Joe Nagbe

Personal information
- Full name: Joe Thunder Armstrong Nagbe
- Date of birth: 2 September 1968 (age 57)
- Place of birth: Nimba County, Liberia
- Height: 1.84 m (6 ft 0 in)
- Position: Midfielder

Senior career*
- Years: Team / Apps / (Gls)
- 1980–1983: Young Survivors
- 1985–1986: Invincible Eleven
- 1986–1987: Mighty Barolle
- 1987–1988: Invincible Eleven
- 1988–1989: Union Douala
- 1989–1990: Stade de Vallauris / 19 / (2)
- 1990–1991: Monaco / 2 / (0)
- 1991–1993: SAS Épinal / 64 / (14)
- 1993–1996: Nice / 96 / (17)
- 1996–1997: Lugano / 19 / (0)
- 1997–2000: PAOK / 77 / (10)
- 2000–2001: Panionios / 19 / (6)
- 2001–2002: PAS Giannina / 17 / (5)
- 2002–2003: Al-Jazira Club / 16 / (6)
- 2003–2004: PSIM Yogyakarta / 27 / (7)
- 2004: PSPS Pekanbaru / 30 / (18)
- 2005–2006: Persema Malang / 22 / (3)
- 2006–2007: Persiba Bantul / 17 / (2)

International career
- 1986–2001, 2011: Liberia / 77 / (0)

Managerial career
- 2010–: Liberia (assistant)

= Joe Nagbe =

Liberian footballer (born 1968)

Joe Thunder Armstrong Nagbe (born 2 September 1968) is a Liberian former professional footballer who played as a midfielder. He spent at least ten years playing in Europe, starting off with Monaco then on to Nice. He played in Greece for three years.

== Personal life ==
Nagbe is married and has two sons and two daughters. His daughter Martha plays basketball. He is the father of former footballer Darlington Nagbe.

==Playing career==
Born in Nimba County, Nagbe started his football sojourn with Young Survivor of Clara Town from 1982 to 1985.

He then joined Invincible Eleven (IE) in 1985 and thereafter played between 1986 and 1987 for Mighty Barolle before returning to IE, where he stayed up to 1988 after winning the National League title.

Along with fellow Liberian international James Debbah, Nagbe moved to Union Douala of Cameroon for the 1989 to 1990 season.

Nagbe and Debbah joined George Weah at AS Monaco for the 1989–90 season, and then found himself at SAS Épinal from 1990 to 1993. The three seasons that followed saw Nagbe at OGC Nice, where he, alongside Debbah, were successful, including a French Cup final win over Guingamp that had another Liberian Christopher Wreh. Nagbe had the opportunity of serving as captain of Nice.
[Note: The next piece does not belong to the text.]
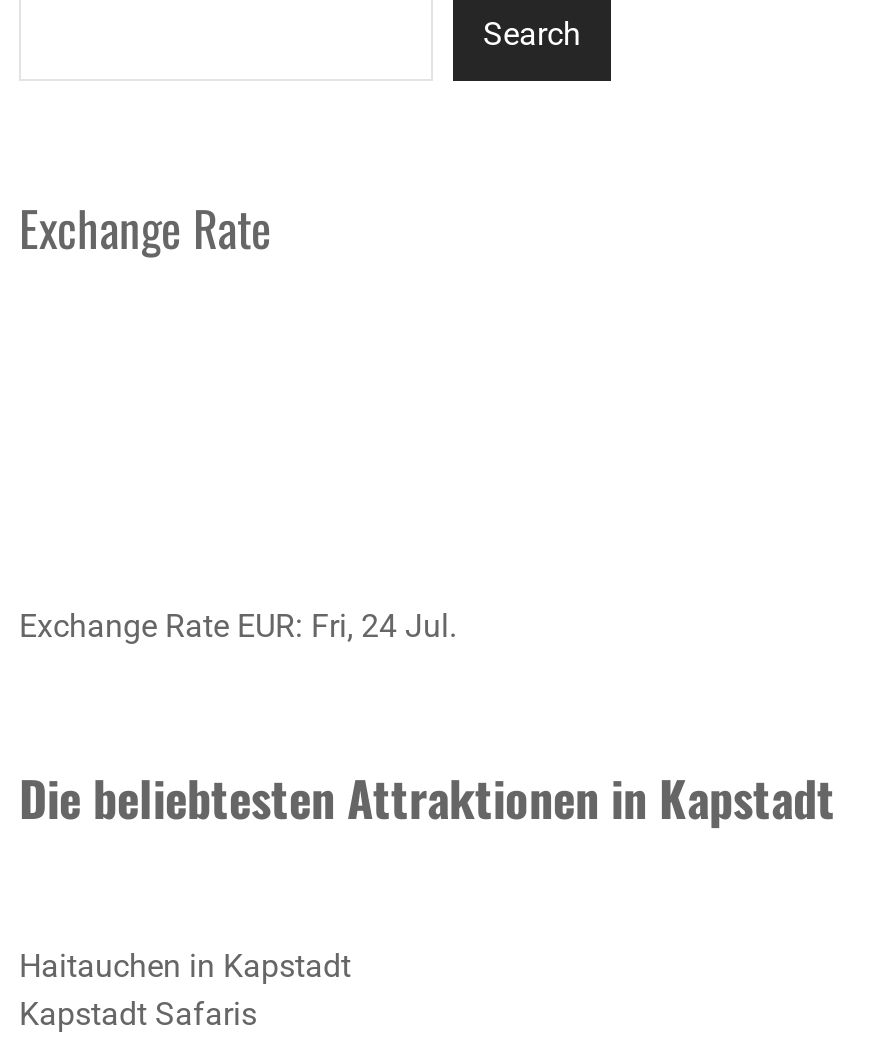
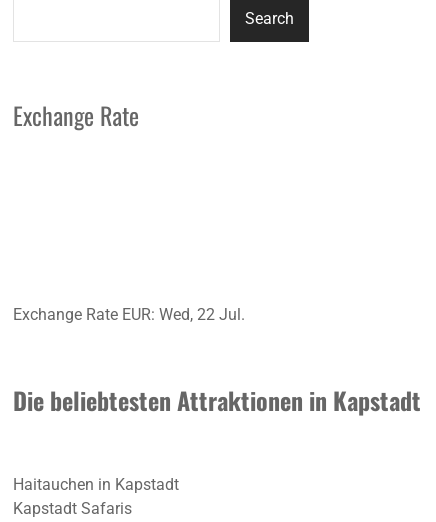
- Exchange Rate EUR: Fri, 24 Jul.
+ Exchange Rate EUR: Wed, 22 Jul.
Nagbe then played in Switzerland with AC Lugano for the season of 1996–97.

Nagbe together with his colleagues made history for the Liberia national team when the Lone Star qualified for her first African Cup of Nations finals in South Africa. Before then, Liberia defeated the Tunisia, Mauritania and Togo, but drew with Senegal at home.

Nagbe was then at PAOK for three seasons (1997–2000) and later at Panionios (2000–2001). The next season, he played for PAS Giannina (2001–2002), the period with him as captain when the Liberia reached another African Nations Cup finals but narrowly missed out on the 2002 FIFA World Cup in South Korea and Japan.

His final journey before heading for retirement led Nagbe to Indonesia, where he reunited with dozens of his countrymen. There, he played for PSPS, Persema Malang and PSIM Yogyakarta.

He began playing for the Liberia national team in 1986 and ended in 2001 with 75 caps.

In June 2011 Nagbe came out of retirement to play against Cape Verde.

==Coaching career==
Upon retiring as a player, Nagbe traveled to Brazil and is now a professional soccer coach, recognized by FIFA, CBF, UEFA and other established soccer organizations.